Determing ing gravity by a pendulum (1 Viewer)

[henry08]

So gravity can be determined through the use of a pendulum, however why is it only able to be used for angles up to 10 degrees? An explanation would be much appreciated.

 

[lolokay]

I don't remember how the pendulum period formula is derived, but at some point you assume that sin[x]=x, which is only a good approximation for small angles

 

[ratcher0071]

g= 4pi² l / T²

Where;
g = acceleration due to gravity in m/s
l = length in m
T = period in s

 

[tommykins]

So gravity can be determined through the use of a pendulum, however why is it only able to be used for angles up to 10 degrees? An explanation would be much appreciated.

I recall doing this experiment in the beginnign of the year.
I think the angles don't matter as long as you make sure you drop the pendulum at the exact angle (wasn't humanely possible, a problem with the validity of the experiment) and record the time taken for 10 oscillations/the period.

 

[Kirjava]

I read some time ago that it's because T = 2pi(l/g)^1/2 is only an approximate solution to the differential equations governing a pendulum's motion (it only gives good results for small angles).

 

[lolokay]

a = -g sin@
and the horizontal component of the motion is l sin@
so if we make the assumption that the acceleration and the displacement are always acting in the same direction*, then we can take @=sqrt(g/l)*t to make it such that d²s/dt² holds when differentiating displacement w.r.t time.

*this assumption holds quite well for small angles, since the acceleration is mostly horizontal

we also get
dx = l dsin@ = l cos@ d@
dx/dt = l cos@ d@/dt = rt(g/l) cos@
dt = rt(l/g) d@
t = rt(l/g) @

for a complete oscillation we take @ = 2pi (not completely sure why)
so T = rt(l/g) 2pi

what I figured out so far. a bit sketchy I suppose, but just thought I'd share

 

[Continuum]

So gravity can be determined through the use of a pendulum, however why is it only able to be used for angles up to 10 degrees? An explanation would be much appreciated.

It should be because at small angles (less than 10 degrees), the period of the pendulum will remain constant. In other words, a pendulum performs simple harmonic motion when the initial angle is small. This is because of the lack of air resistance due to the fact that the linear velocity of the pendulum bob is small. If you had a large initial angle, air resistance will become a significant factor and prevent the pendulum bob from coming back to that initial angle. Since you're measuring 10 periods, it is essential that those periods are equal and this only occurs when the initial angle is less than 10 degrees.
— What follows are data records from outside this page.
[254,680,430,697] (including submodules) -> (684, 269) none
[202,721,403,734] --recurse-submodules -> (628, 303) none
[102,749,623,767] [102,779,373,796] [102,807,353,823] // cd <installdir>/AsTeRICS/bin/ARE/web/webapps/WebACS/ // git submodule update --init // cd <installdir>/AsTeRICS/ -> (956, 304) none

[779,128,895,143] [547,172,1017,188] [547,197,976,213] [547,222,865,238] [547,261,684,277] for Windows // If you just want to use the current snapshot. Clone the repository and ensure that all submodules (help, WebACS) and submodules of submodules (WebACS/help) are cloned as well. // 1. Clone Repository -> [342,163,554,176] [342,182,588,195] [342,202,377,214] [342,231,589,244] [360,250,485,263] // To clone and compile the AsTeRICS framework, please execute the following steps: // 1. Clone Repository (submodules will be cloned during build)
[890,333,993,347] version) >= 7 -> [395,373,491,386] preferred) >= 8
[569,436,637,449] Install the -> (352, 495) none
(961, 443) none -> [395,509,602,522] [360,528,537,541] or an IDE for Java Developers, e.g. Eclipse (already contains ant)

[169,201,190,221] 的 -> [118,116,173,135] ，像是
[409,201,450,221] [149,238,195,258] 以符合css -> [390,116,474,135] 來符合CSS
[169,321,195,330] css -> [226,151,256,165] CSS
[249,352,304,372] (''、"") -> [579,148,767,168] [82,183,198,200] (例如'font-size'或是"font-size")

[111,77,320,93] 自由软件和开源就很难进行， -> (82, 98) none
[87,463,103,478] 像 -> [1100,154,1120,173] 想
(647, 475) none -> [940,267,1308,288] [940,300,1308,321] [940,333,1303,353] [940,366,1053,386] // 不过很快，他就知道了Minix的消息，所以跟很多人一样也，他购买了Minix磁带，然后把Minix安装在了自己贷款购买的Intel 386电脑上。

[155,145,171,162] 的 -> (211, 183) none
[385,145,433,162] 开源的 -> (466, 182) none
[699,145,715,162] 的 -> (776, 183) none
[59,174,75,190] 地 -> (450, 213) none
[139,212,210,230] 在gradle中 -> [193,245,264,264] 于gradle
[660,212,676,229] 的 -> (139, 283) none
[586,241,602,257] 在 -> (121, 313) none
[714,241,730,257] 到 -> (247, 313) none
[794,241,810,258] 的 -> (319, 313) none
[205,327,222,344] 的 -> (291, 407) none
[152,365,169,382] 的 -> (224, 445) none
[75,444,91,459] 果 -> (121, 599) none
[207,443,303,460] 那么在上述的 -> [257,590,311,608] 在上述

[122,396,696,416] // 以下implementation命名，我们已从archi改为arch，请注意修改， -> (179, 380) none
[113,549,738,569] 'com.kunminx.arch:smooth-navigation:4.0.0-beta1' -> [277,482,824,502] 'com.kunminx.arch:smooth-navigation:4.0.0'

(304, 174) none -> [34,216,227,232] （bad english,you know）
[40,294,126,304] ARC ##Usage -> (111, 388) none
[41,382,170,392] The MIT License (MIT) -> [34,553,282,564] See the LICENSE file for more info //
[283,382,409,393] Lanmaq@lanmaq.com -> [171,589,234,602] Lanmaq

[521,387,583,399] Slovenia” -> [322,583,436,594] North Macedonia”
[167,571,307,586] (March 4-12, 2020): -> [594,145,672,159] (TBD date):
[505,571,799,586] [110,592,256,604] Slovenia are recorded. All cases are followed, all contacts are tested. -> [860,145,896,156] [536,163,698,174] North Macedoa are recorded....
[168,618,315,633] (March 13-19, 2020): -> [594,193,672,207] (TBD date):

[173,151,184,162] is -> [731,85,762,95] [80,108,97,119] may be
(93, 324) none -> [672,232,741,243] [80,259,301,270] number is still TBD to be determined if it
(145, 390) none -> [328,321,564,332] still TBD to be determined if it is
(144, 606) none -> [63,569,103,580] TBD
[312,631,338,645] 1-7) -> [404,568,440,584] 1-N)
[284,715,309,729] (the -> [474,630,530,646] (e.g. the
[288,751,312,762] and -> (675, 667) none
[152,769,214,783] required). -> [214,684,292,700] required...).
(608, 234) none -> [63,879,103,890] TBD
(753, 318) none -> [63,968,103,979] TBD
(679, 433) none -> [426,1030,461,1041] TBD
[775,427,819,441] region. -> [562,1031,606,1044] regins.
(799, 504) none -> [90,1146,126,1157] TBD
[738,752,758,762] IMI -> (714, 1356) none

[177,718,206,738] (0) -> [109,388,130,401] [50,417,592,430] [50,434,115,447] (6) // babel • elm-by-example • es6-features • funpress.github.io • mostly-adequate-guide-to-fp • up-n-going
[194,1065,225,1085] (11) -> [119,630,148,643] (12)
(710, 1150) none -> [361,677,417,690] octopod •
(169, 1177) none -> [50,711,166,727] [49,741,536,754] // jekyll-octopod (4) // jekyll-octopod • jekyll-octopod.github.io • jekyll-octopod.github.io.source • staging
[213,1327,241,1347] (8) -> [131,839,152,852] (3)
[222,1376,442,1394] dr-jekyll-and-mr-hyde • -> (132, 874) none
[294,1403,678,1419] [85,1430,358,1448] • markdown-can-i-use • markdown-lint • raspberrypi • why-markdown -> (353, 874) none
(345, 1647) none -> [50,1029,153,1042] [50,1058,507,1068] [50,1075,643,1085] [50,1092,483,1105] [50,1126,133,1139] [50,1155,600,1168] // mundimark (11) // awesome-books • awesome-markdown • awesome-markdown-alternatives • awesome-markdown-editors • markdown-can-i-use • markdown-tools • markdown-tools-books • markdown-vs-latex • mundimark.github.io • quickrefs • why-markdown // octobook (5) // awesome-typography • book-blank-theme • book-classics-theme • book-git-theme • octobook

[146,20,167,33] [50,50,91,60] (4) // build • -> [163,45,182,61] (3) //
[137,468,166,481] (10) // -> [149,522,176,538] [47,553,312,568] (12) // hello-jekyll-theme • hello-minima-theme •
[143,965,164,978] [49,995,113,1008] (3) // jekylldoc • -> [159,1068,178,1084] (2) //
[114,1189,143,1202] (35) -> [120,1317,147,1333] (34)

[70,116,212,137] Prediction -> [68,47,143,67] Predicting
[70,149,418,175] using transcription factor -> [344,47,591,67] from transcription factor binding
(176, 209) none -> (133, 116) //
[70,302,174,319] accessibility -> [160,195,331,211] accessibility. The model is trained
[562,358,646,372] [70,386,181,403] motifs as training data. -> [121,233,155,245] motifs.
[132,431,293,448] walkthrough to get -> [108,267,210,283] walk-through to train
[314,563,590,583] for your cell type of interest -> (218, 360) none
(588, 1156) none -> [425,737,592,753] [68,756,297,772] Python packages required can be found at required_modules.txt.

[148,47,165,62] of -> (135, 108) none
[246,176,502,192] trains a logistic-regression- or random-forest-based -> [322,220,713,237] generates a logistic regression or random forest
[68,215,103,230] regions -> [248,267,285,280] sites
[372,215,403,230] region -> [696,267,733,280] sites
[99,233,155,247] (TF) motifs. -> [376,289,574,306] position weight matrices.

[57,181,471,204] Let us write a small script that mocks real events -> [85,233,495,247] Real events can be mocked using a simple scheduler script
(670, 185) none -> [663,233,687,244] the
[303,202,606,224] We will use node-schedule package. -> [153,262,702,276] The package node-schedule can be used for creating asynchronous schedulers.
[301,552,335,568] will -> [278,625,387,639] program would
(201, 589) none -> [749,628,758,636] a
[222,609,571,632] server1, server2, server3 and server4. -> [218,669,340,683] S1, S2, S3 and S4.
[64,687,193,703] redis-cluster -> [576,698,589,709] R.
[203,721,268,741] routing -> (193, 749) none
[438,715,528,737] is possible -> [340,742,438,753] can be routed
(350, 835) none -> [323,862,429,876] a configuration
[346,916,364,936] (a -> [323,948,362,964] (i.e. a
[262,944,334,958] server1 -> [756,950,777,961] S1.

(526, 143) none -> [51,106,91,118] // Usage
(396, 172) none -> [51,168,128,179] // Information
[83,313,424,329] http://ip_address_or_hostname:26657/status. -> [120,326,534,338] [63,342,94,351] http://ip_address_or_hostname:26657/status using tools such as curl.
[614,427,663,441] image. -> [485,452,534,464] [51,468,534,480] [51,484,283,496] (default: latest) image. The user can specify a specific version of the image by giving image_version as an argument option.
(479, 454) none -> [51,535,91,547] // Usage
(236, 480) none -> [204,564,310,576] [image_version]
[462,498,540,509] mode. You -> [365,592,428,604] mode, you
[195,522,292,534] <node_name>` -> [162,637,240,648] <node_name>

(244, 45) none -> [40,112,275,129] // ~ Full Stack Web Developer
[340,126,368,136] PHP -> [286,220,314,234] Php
So for the experiment to be valid, the initial angle must be less than 10 degrees.

 

[shaon0]

this is exactly why.

F = -mg sin@ (component of weight tangent to arc)

for small angles sin@ ~ @

F ~ -mg@

sub arc length displacement: x = @l

F ~ - (mg/l) x

which means the pendulum undergoes simple harmonic motion (same form as hooke's law F = -kx)

Yeah. how did you know that? physics at high school?

 

[shaon0]

you will do simple harmonic motion in ext 1 math, you also cover it in first year physics at uni. dont remember it being mentioned in hsc physics which is a bit of a shame :/

yeah, the physics and chemistry syllabus is just stupid now. they should have kept 4unit physics and 4unit chemistry and i'd take them for sure

 

[henry08]

Thnaks for the explantion.

 

[Michaelmoo]

I don't remember how the pendulum period formula is derived, but at some point you assume that sin[x]=x, which is only a good approximation for small angles

The larger you make the angle, the more external factors are going to have an effect on the experiment, most notably the friction of the pendulum swinging.

Up to 10 degrees, these external factors are almost negligable...

 

[Forbidden.]

回复: Re: Determing ing gravity by a pendulum

this is exactly why.

F = -mg sin@ (component of weight tangent to arc)

for small angles sin@ ~ @

F ~ -mg@

sub arc length displacement: x = @l

F ~ - (mg/l) x

which means the pendulum undergoes simple harmonic motion (same form as hooke's law F = -kx)

i love how you always show these hsc physics kids the real physics out there

EDIT:

Perhaps a Free-Body Diagram will help your explanation

 

[youngminii]

this is exactly why.

F = -mg sin@ (component of weight tangent to arc)

for small angles sin@ ~ @

F ~ -mg@

sub arc length displacement: x = @l

F ~ - (mg/l) x

which means the pendulum undergoes simple harmonic motion (same form as hooke's law F = -kx)

Wait so if we used this as a reason for the whole validity thing, would we get marked up higher?
Or should we just stick to our Sylla-Bible and state the air resistance thingo
I'm getting assessed on this in less than 2 weeks ><